> _Your instructions_:
Locate each line in the records containing "versions". Copy it.

(Stored entries)
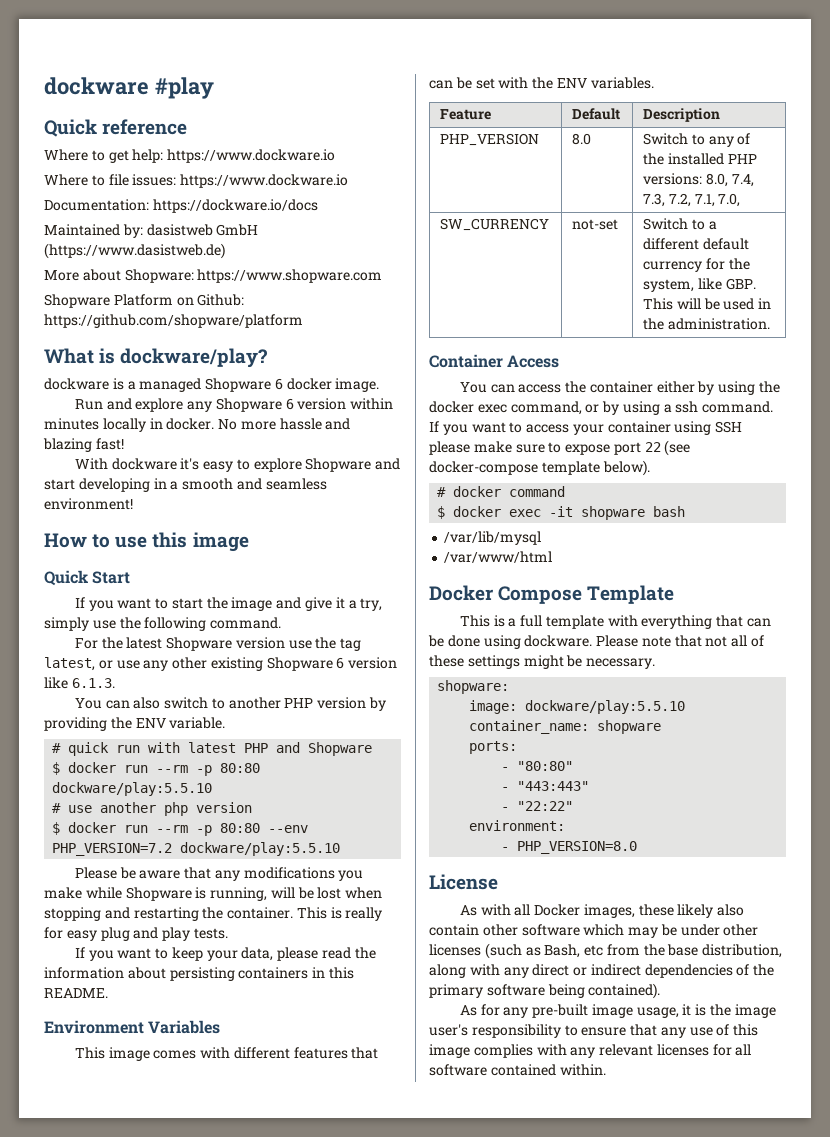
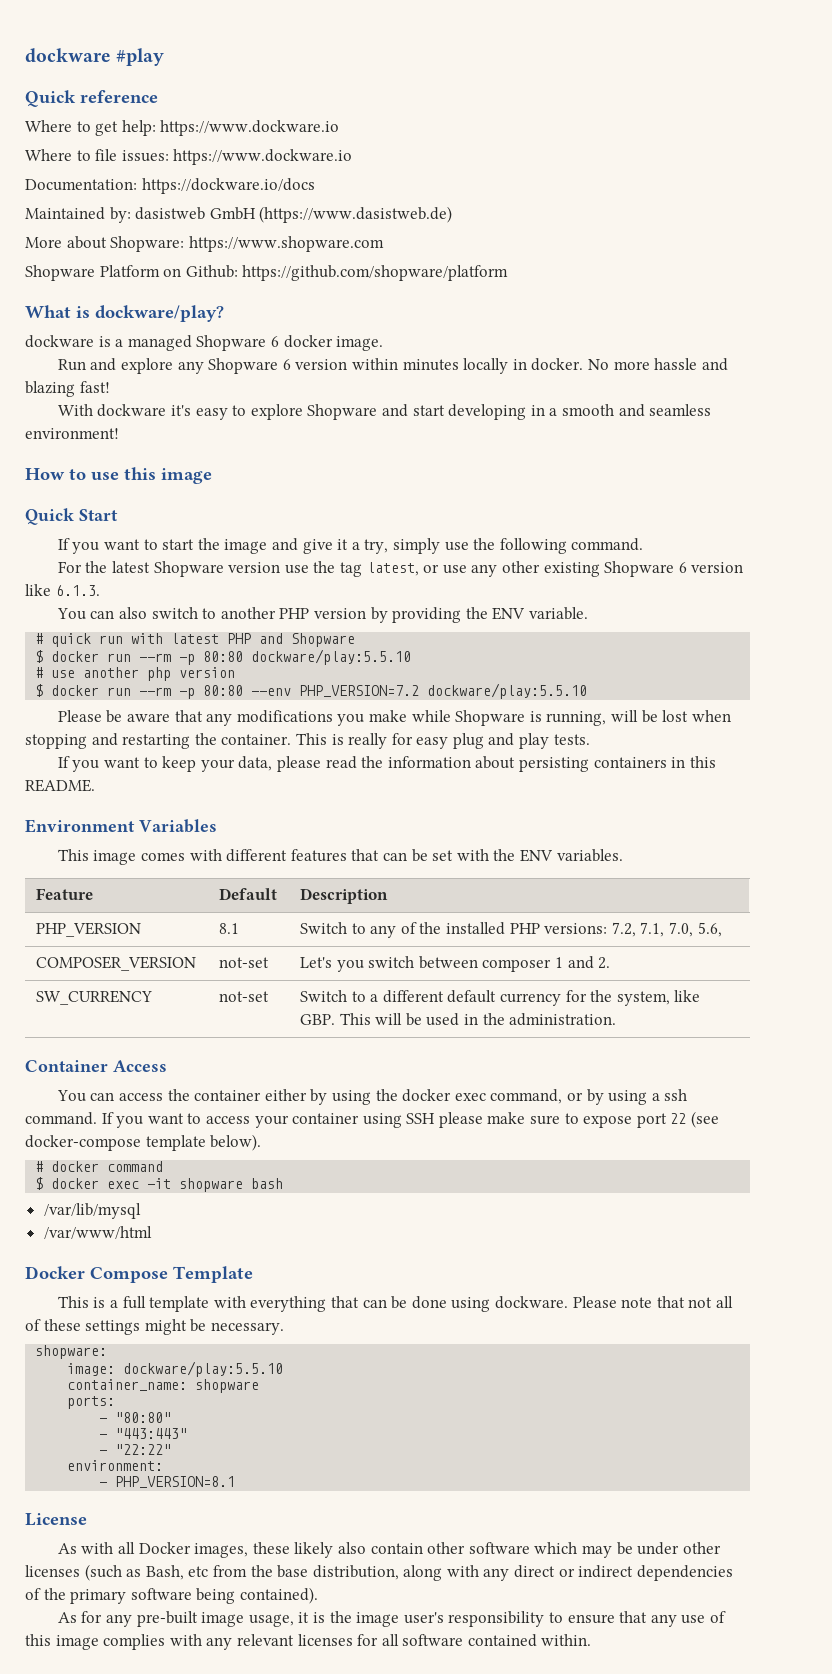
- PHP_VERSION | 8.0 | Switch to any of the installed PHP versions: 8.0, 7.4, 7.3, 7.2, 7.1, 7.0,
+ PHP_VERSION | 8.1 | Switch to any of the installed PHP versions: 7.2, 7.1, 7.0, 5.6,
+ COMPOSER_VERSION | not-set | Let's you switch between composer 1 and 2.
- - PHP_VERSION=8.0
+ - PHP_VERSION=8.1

> _Exercise result_:
- PHP_VERSION | 8.0 | Switch to any of the installed PHP versions: 8.0, 7.4, 7.3, 7.2, 7.1, 7.0,
+ PHP_VERSION | 8.1 | Switch to any of the installed PHP versions: 7.2, 7.1, 7.0, 5.6,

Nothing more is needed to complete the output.